WHAT YOU ARE ASKED TO DO: Word for word, transcribe the listing that follows, minus any pictures.
-----
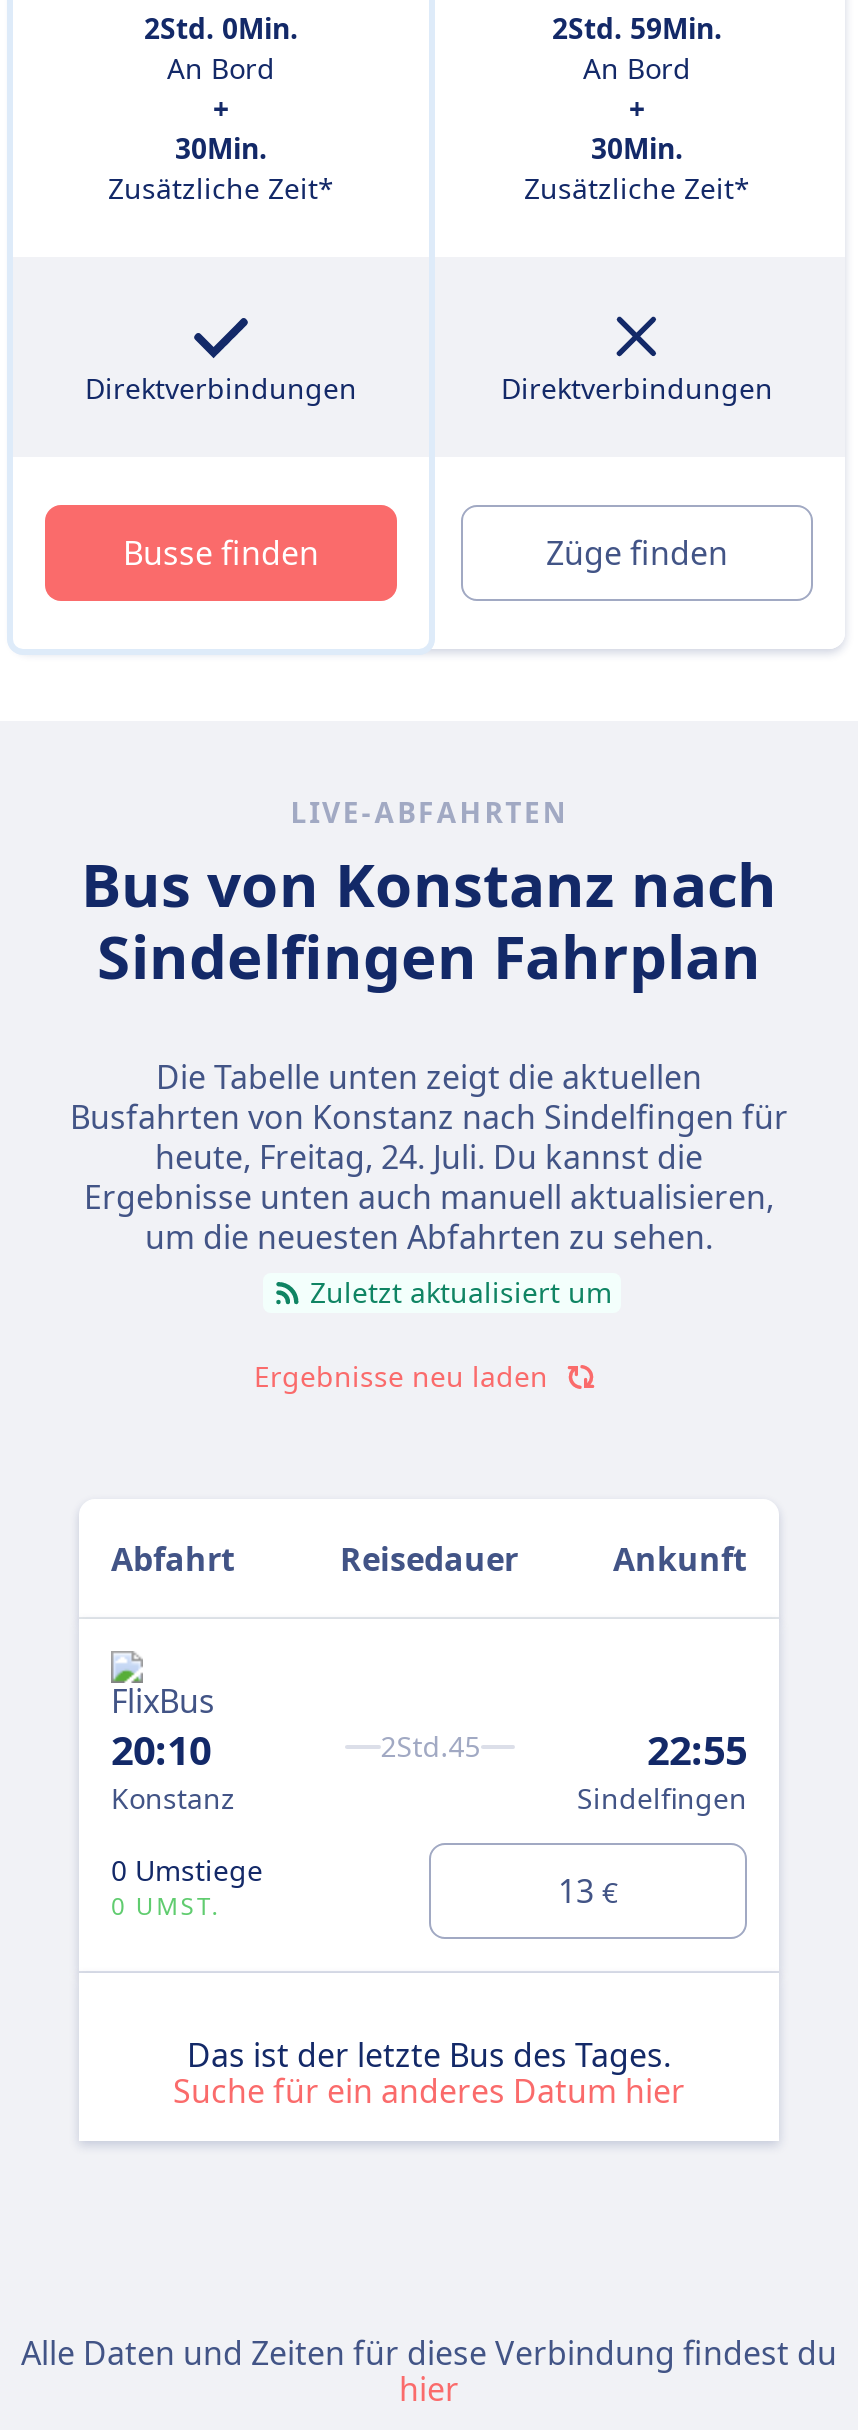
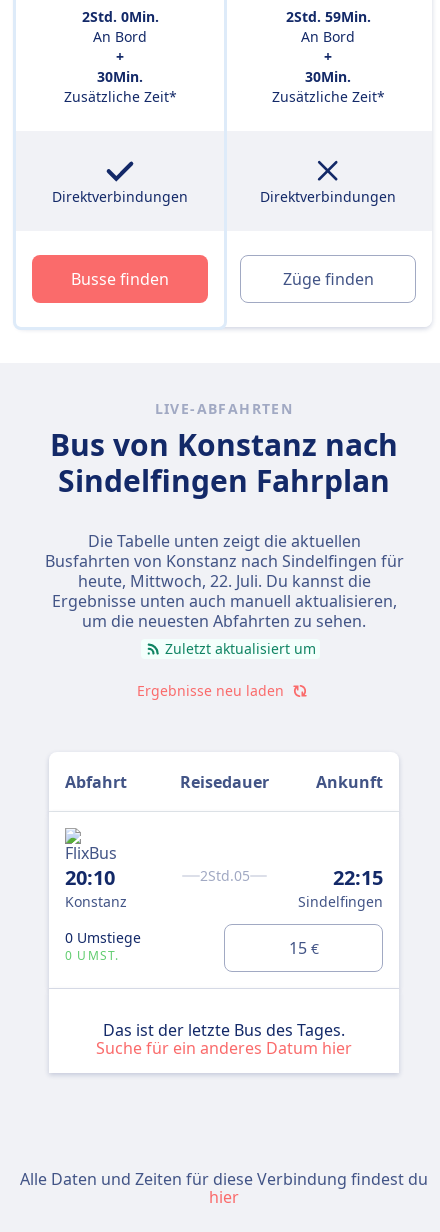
- heute, Freitag, 24. Juli. Du kannst die
+ heute, Mittwoch, 22. Juli. Du kannst die

- 2Std.45
- 22:55
+ 2Std.05
+ 22:15

- 13 €
+ 15 €
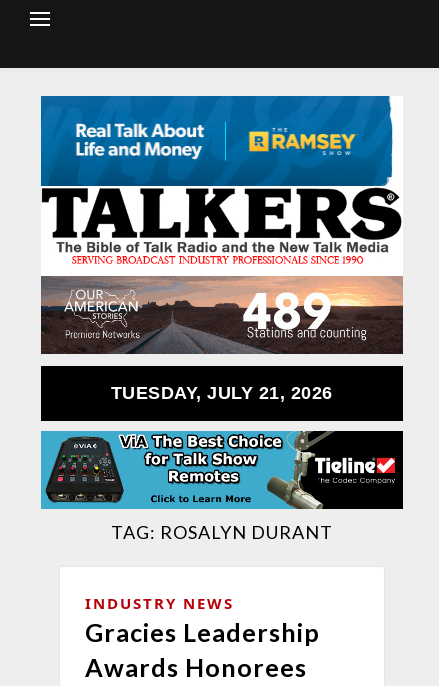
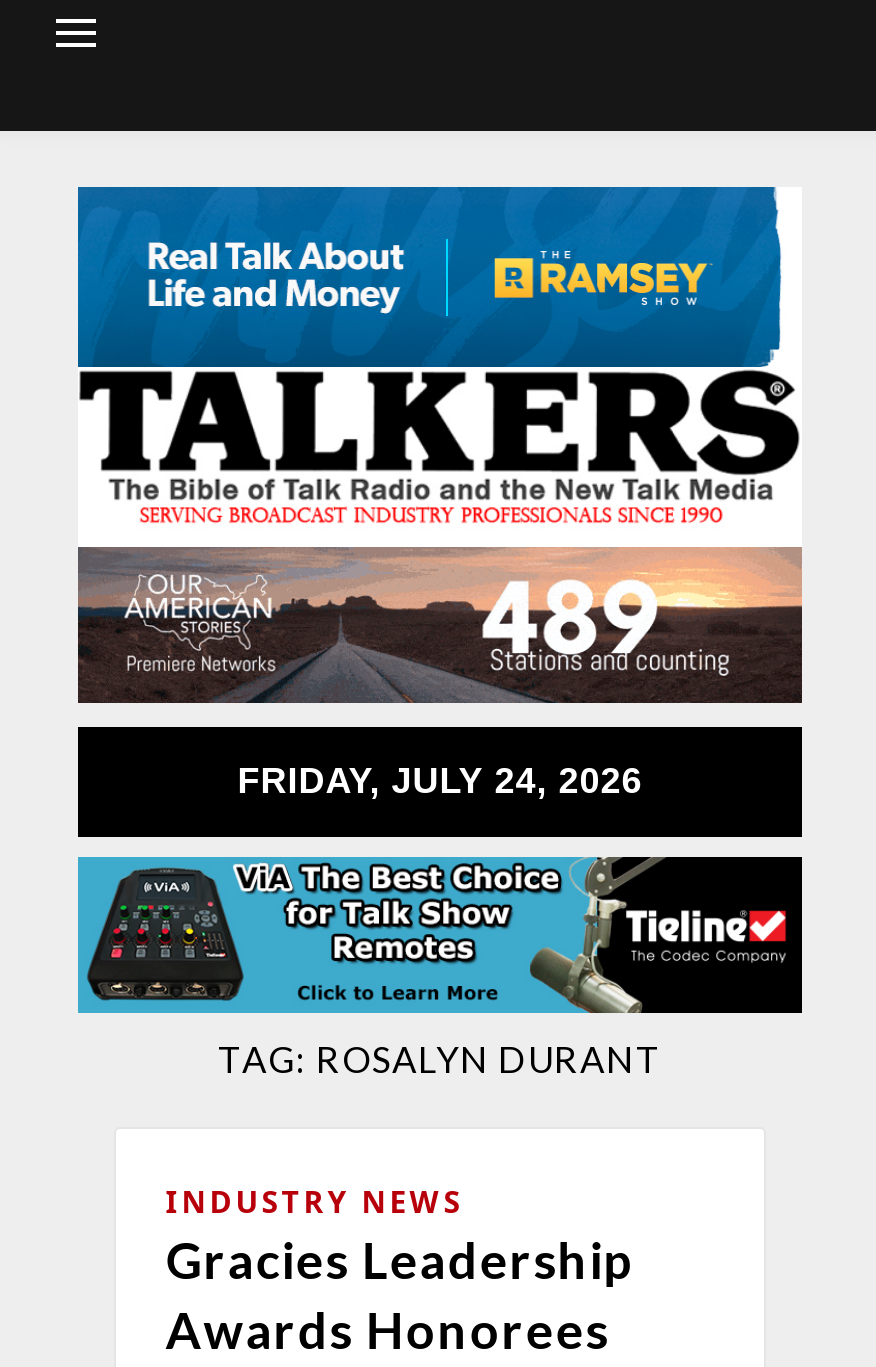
- TUESDAY, JULY 21, 2026
+ FRIDAY, JULY 24, 2026
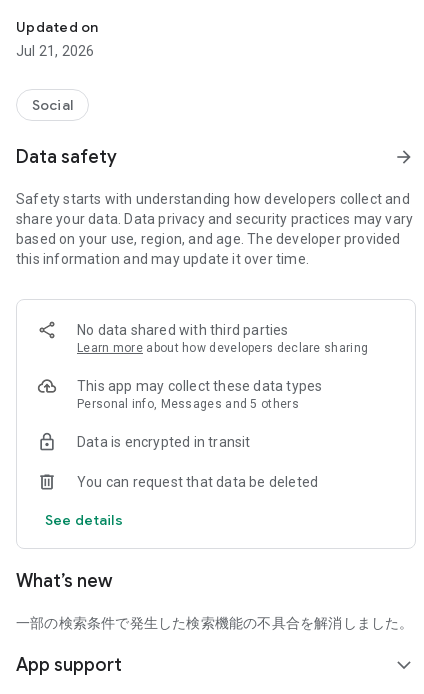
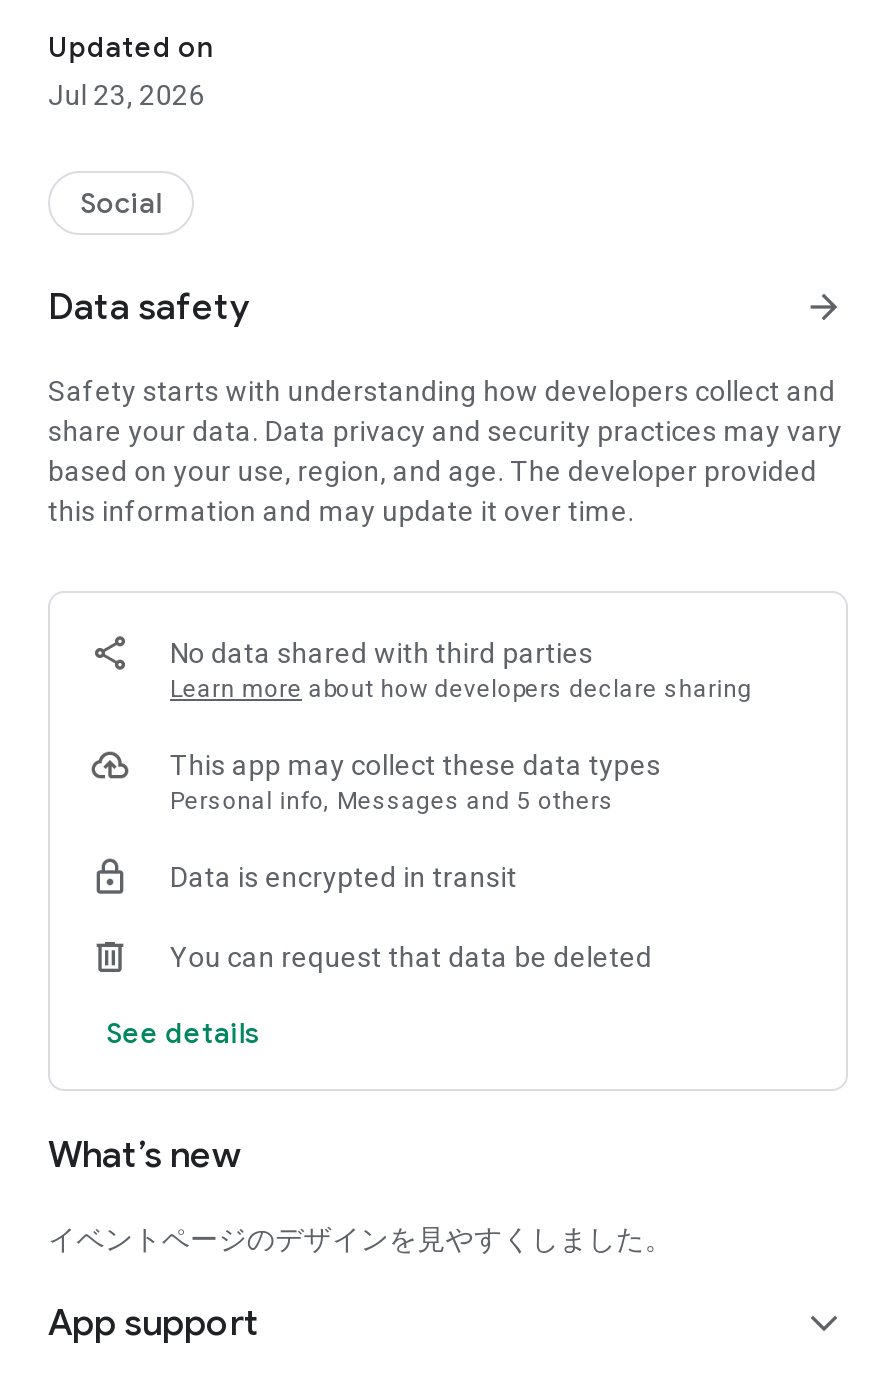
- Jul 21, 2026
+ Jul 23, 2026

- 一部の検索条件で発生した検索機能の不具合を解消しました。
+ イベントページのデザインを見やすくしました。
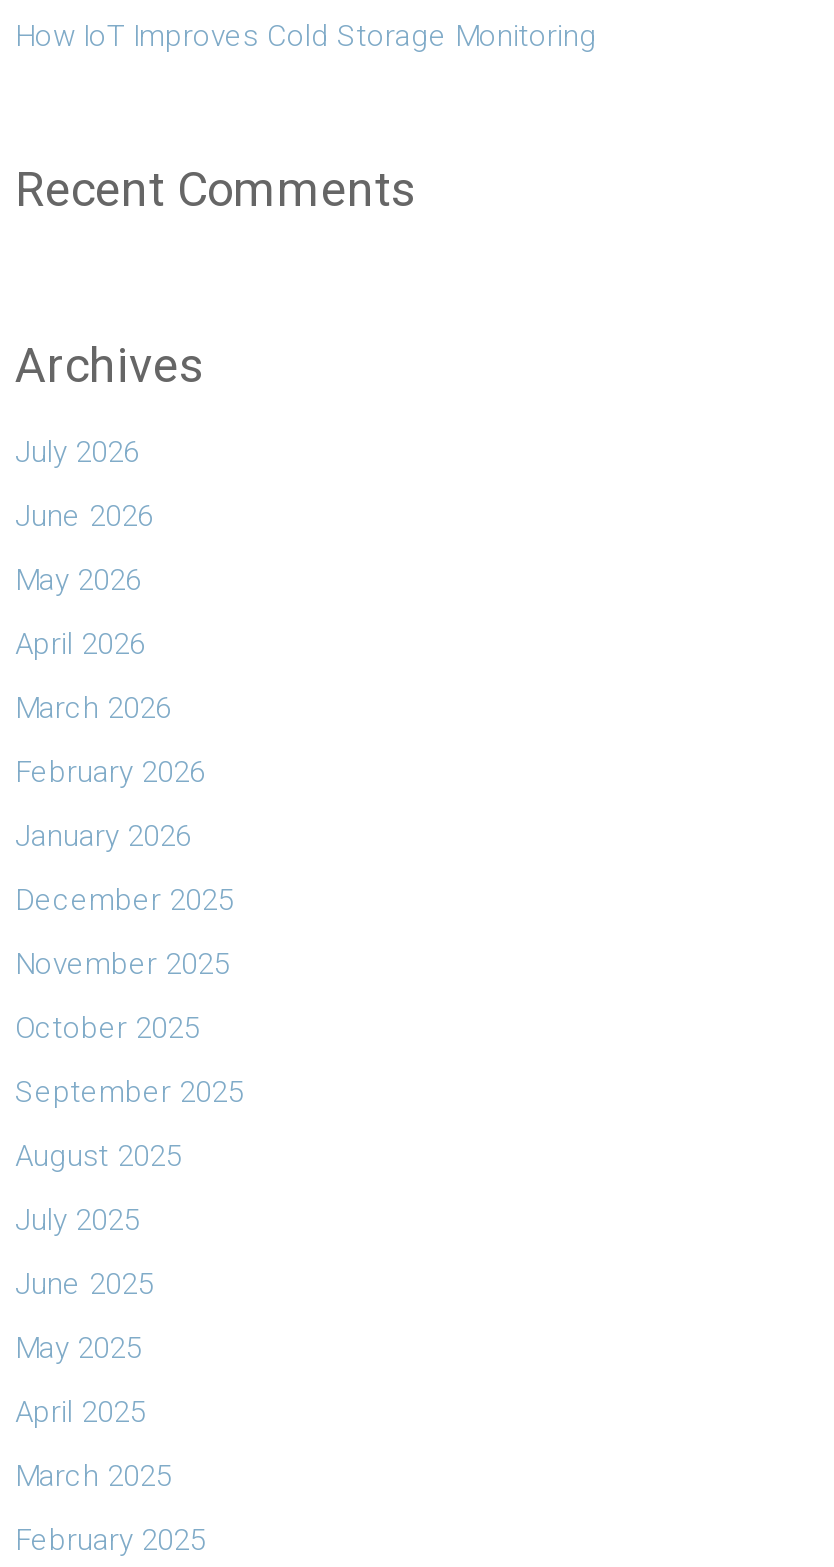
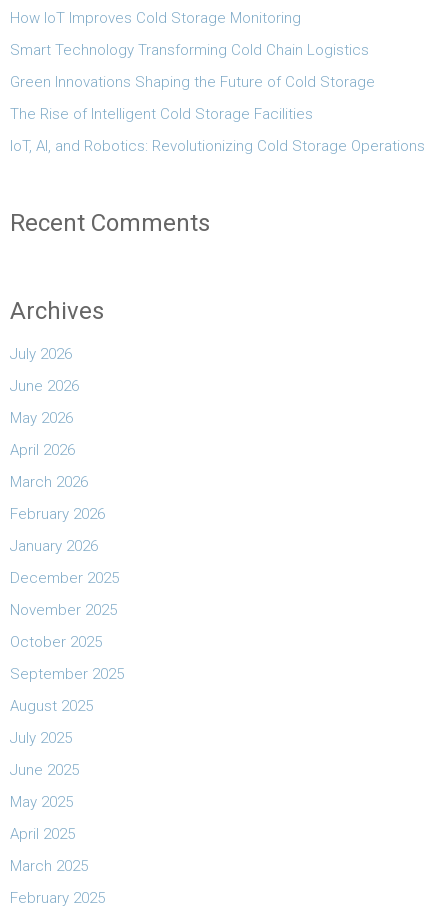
+ Smart Technology Transforming Cold Chain Logistics
+ Green Innovations Shaping the Future of Cold Storage
+ The Rise of Intelligent Cold Storage Facilities
+ IoT, AI, and Robotics: Revolutionizing Cold Storage Operations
-----
ANSWER TO THIS EXERCISE:
- heute, Freitag, 24. Juli. Du kannst die
+ heute, Mittwoch, 22. Juli. Du kannst die

- 2Std.45
- 22:55
+ 2Std.05
+ 22:15

- 13 €
+ 15 €
- TUESDAY, JULY 21, 2026
+ FRIDAY, JULY 24, 2026
- Jul 21, 2026
+ Jul 23, 2026

- 一部の検索条件で発生した検索機能の不具合を解消しました。
+ イベントページのデザインを見やすくしました。
+ Smart Technology Transforming Cold Chain Logistics
+ Green Innovations Shaping the Future of Cold Storage
+ The Rise of Intelligent Cold Storage Facilities
+ IoT, AI, and Robotics: Revolutionizing Cold Storage Operations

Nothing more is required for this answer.